Assignment | What lines of the data hold the string "Design"? Copy them all.

Data under study |

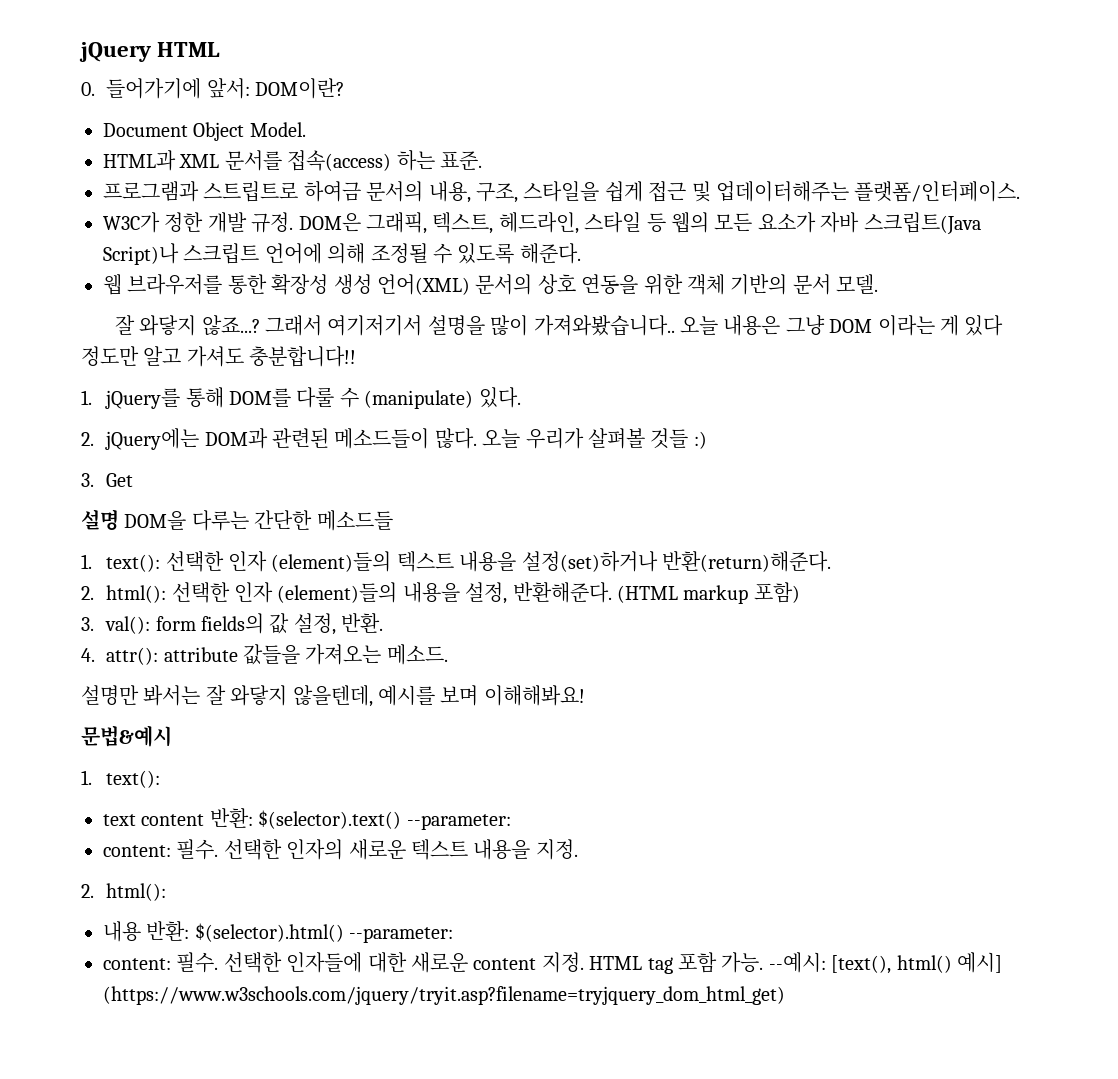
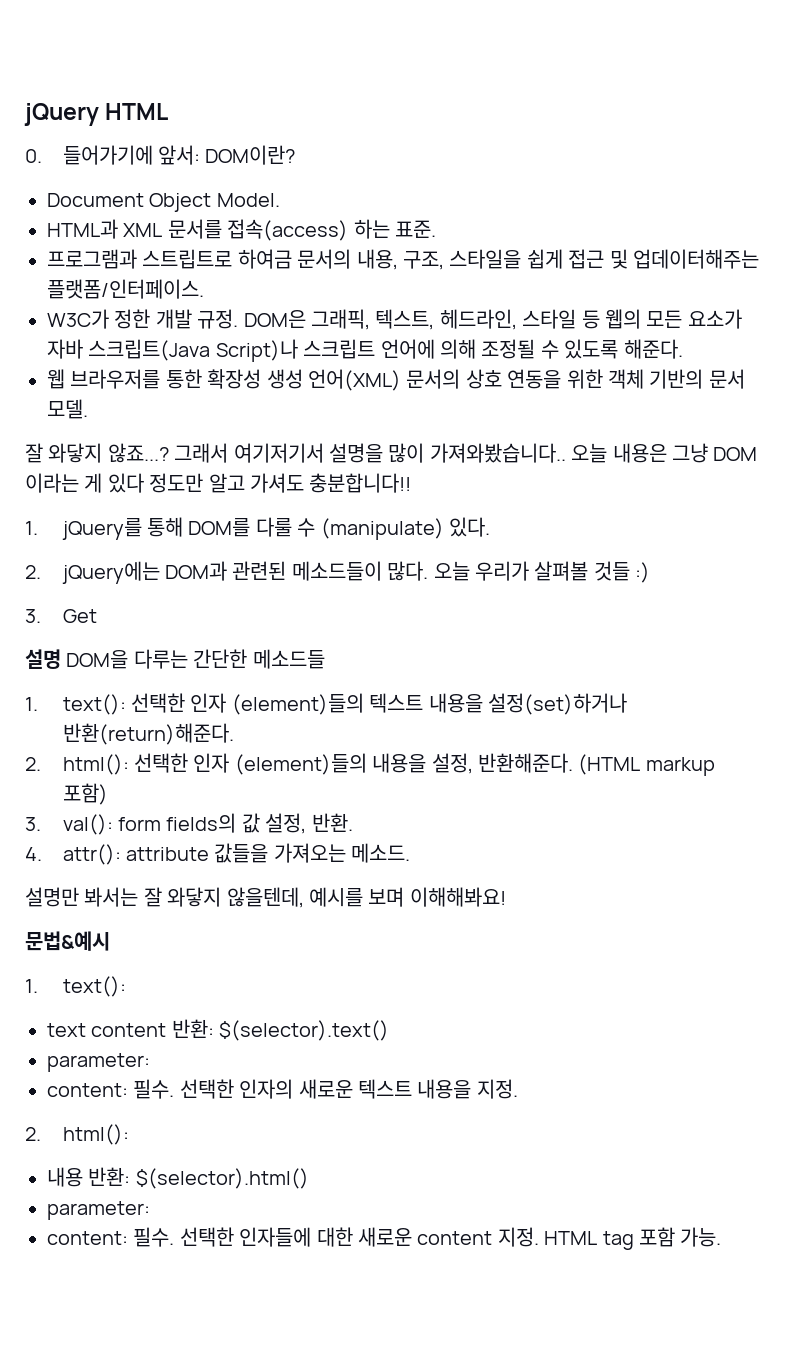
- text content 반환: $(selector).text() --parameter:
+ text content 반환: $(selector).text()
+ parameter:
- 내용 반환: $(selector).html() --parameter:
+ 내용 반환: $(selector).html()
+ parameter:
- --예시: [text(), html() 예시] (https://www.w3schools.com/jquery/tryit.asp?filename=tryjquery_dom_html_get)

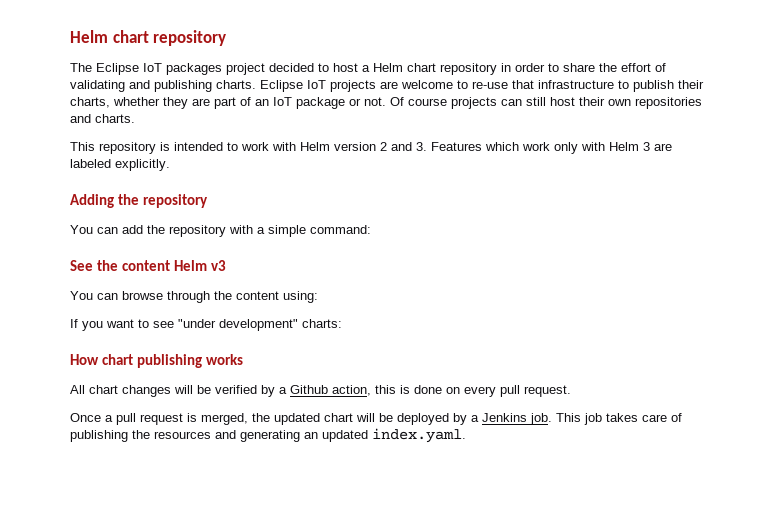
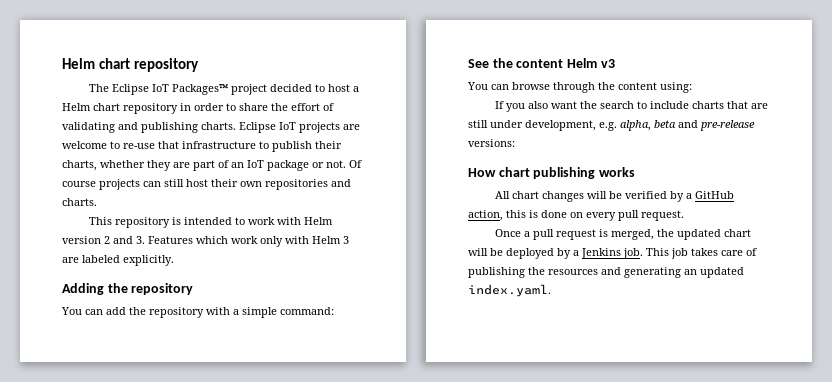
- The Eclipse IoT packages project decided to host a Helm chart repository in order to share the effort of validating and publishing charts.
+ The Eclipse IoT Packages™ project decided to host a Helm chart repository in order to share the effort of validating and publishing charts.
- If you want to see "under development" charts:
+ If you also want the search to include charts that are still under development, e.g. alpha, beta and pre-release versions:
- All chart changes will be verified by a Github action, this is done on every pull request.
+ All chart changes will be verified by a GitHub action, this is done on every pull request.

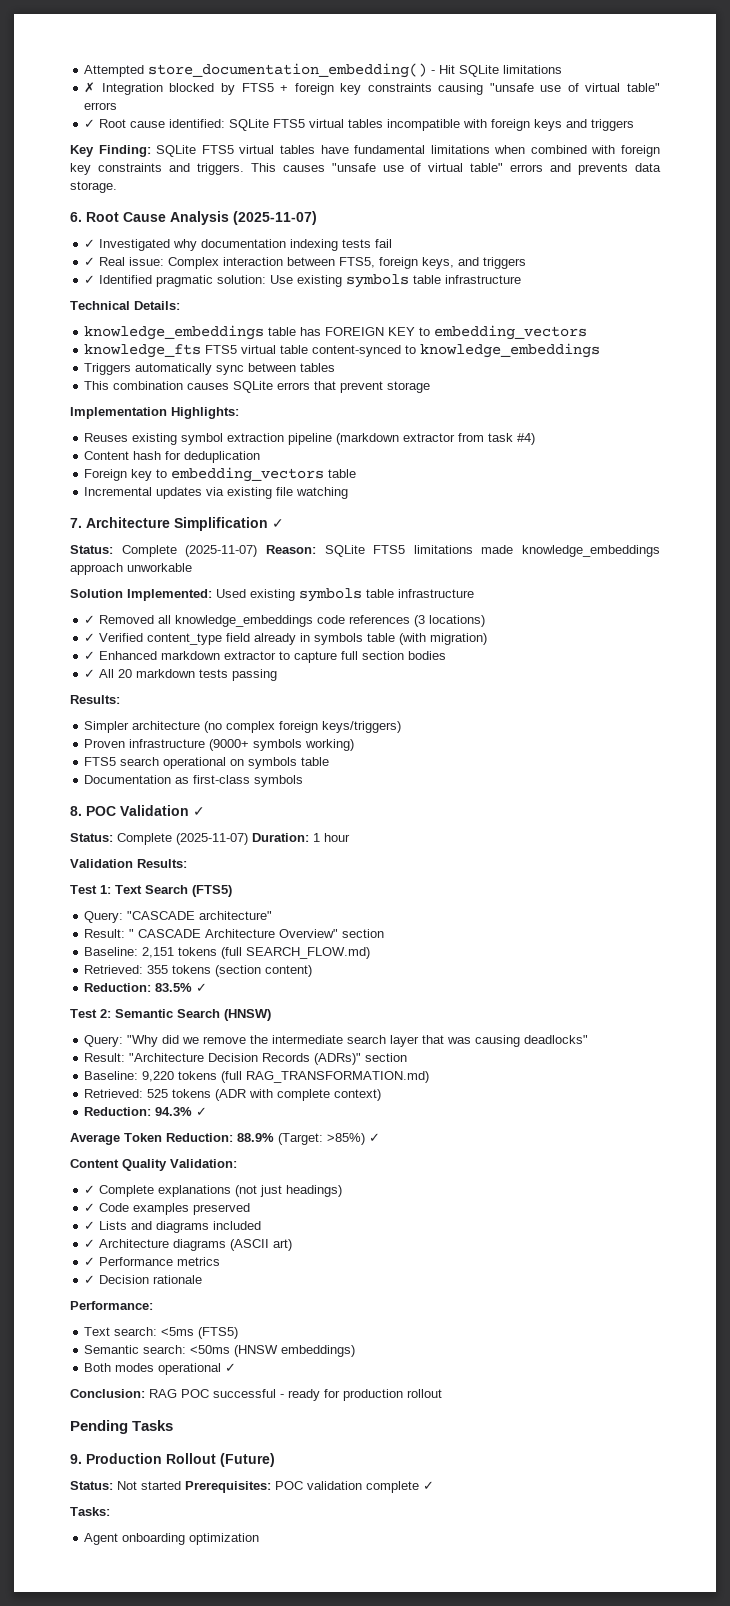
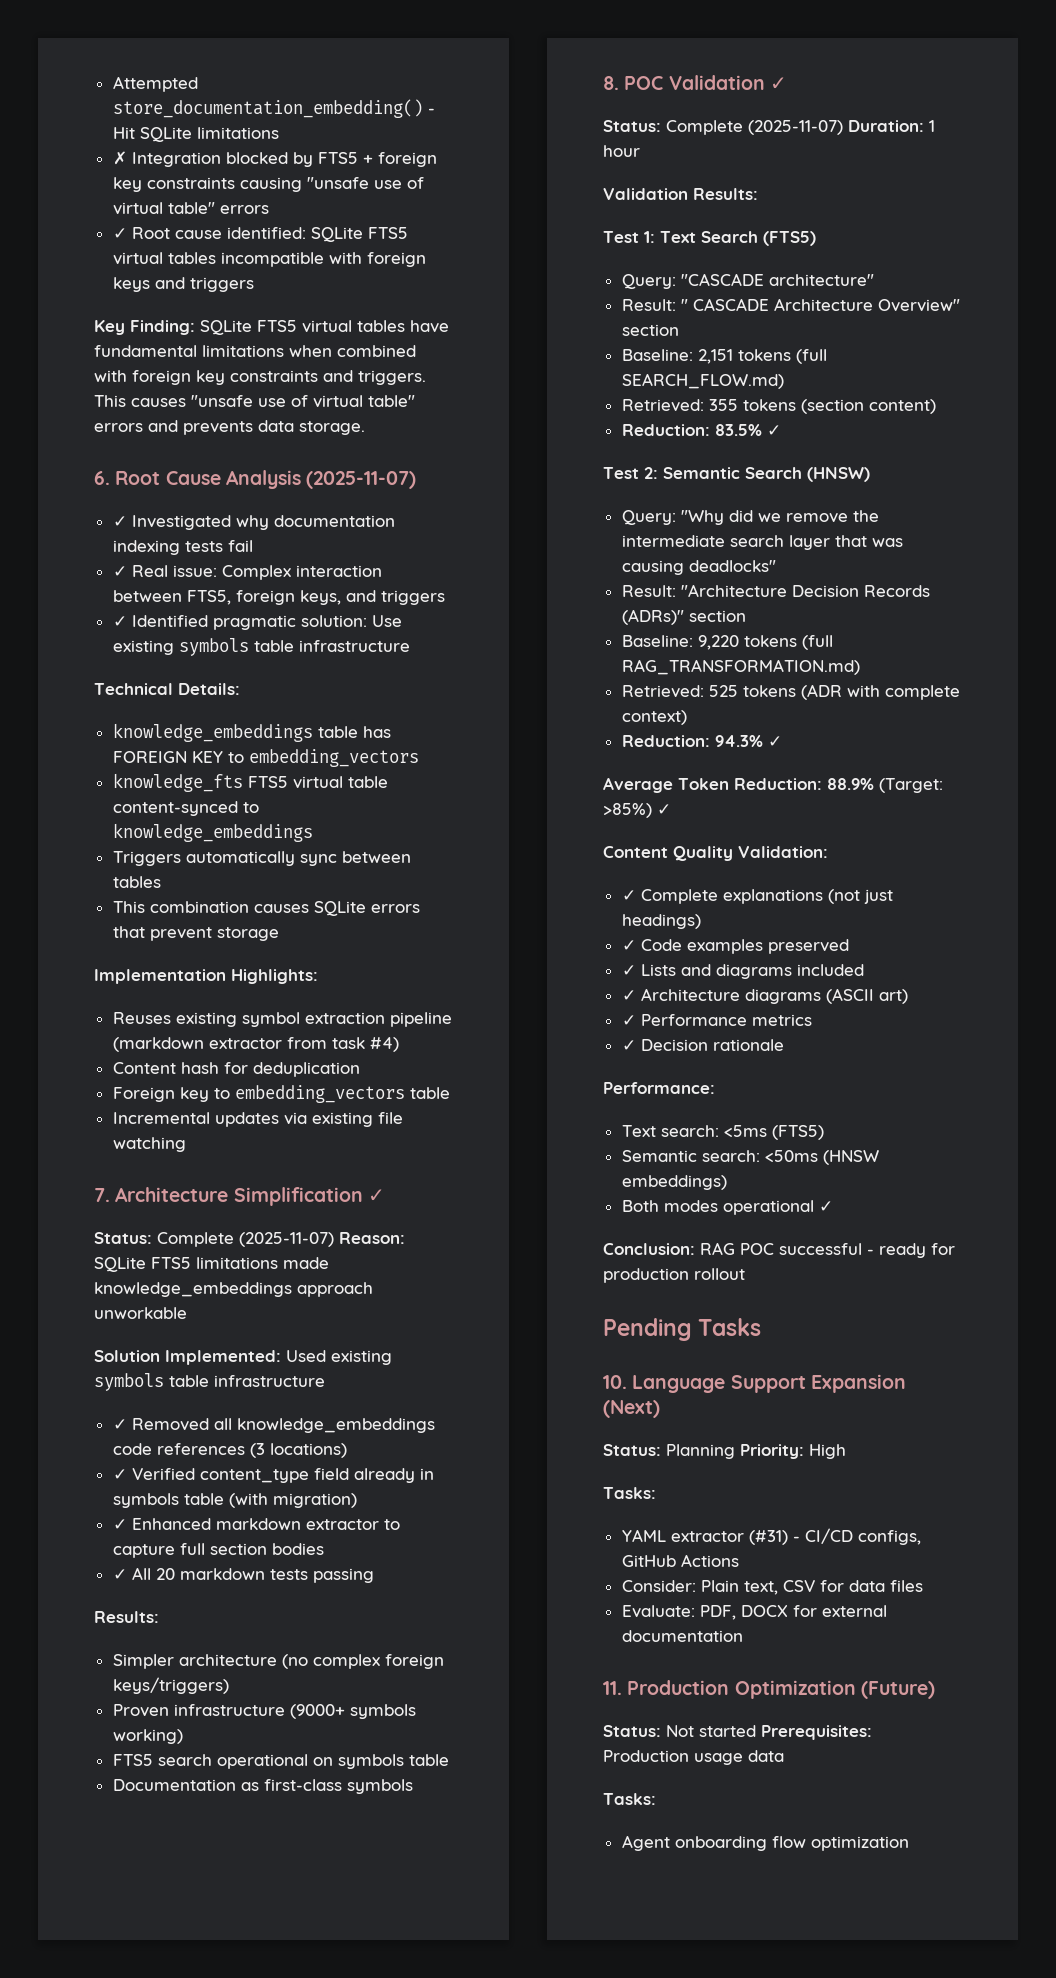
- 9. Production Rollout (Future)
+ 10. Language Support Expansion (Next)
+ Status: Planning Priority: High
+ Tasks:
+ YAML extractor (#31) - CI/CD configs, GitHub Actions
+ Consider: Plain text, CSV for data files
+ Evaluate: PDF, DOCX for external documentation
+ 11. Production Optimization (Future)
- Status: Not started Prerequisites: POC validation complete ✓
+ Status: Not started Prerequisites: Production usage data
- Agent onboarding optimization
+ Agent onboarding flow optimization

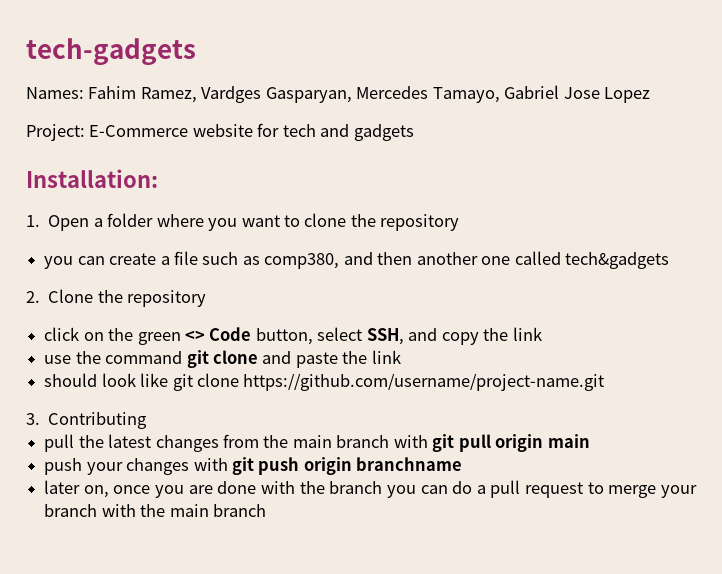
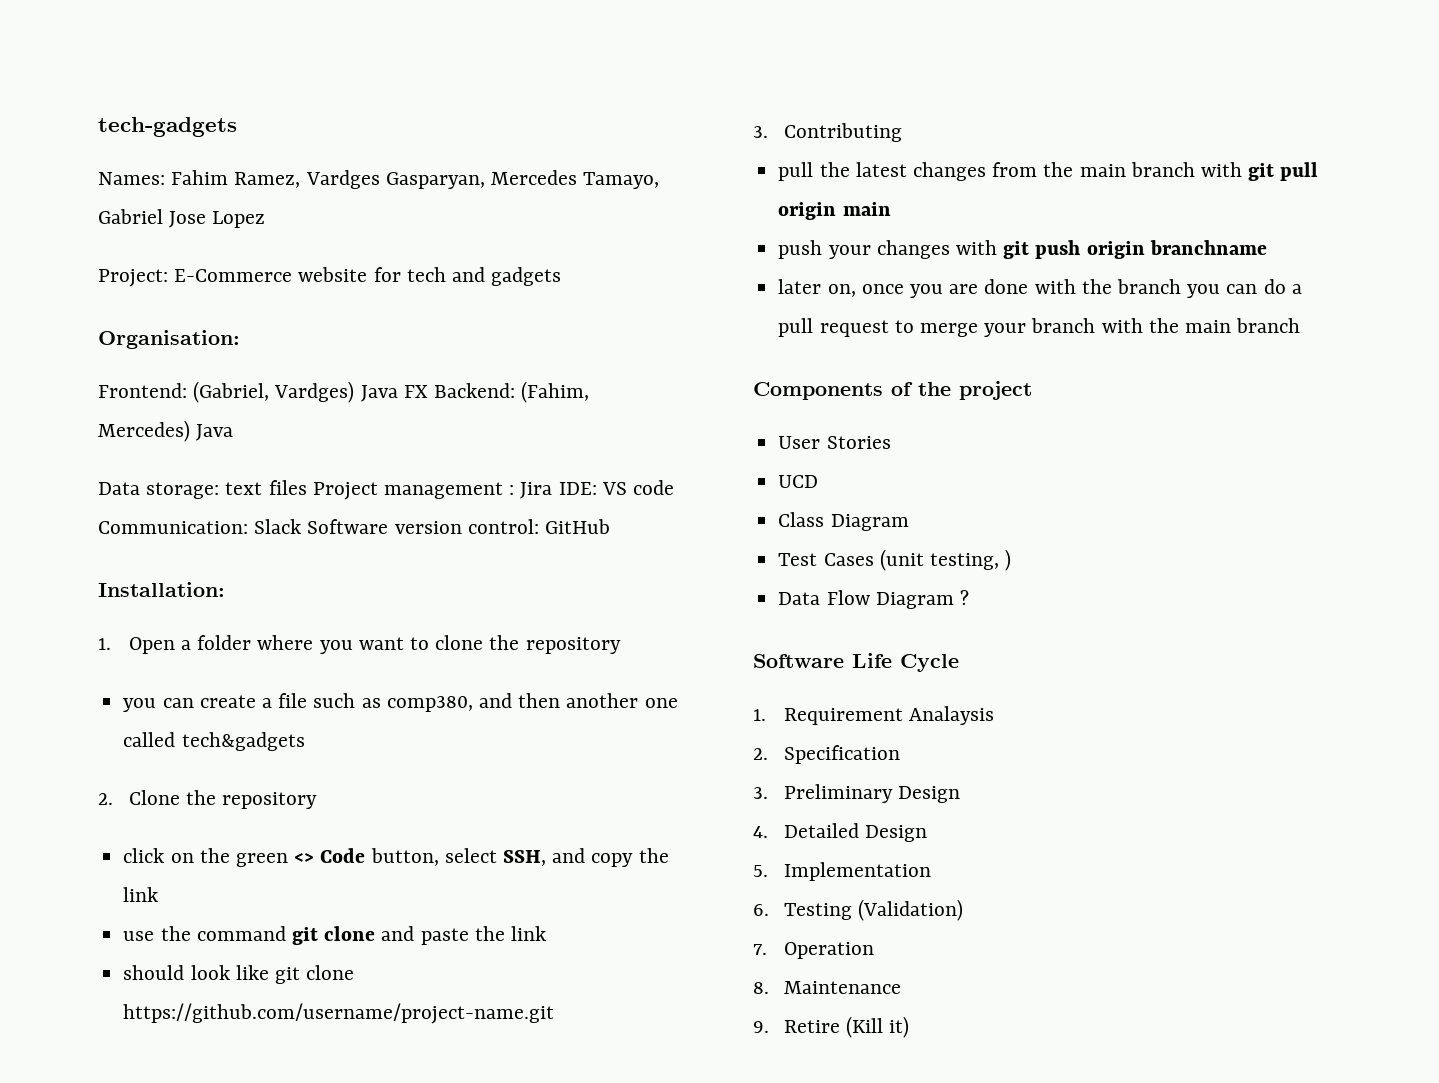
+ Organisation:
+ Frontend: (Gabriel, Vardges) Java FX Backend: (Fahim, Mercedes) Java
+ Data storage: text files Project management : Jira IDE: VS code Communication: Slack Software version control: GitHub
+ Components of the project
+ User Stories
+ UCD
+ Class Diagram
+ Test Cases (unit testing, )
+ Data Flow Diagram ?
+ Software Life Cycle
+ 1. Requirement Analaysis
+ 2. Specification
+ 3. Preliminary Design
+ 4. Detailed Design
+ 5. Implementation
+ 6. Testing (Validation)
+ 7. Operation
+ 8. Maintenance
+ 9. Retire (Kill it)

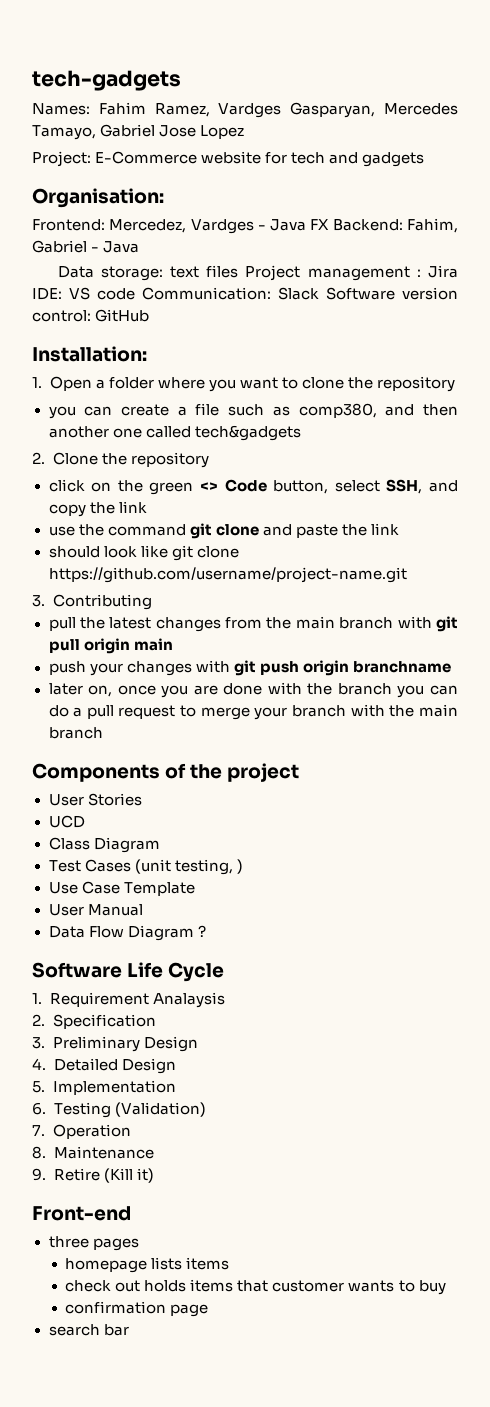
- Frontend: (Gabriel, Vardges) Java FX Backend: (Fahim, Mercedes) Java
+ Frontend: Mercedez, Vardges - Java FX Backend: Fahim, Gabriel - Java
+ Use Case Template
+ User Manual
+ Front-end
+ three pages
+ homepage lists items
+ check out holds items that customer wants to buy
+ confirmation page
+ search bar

Written solution |
+ 3. Preliminary Design
+ 4. Detailed Design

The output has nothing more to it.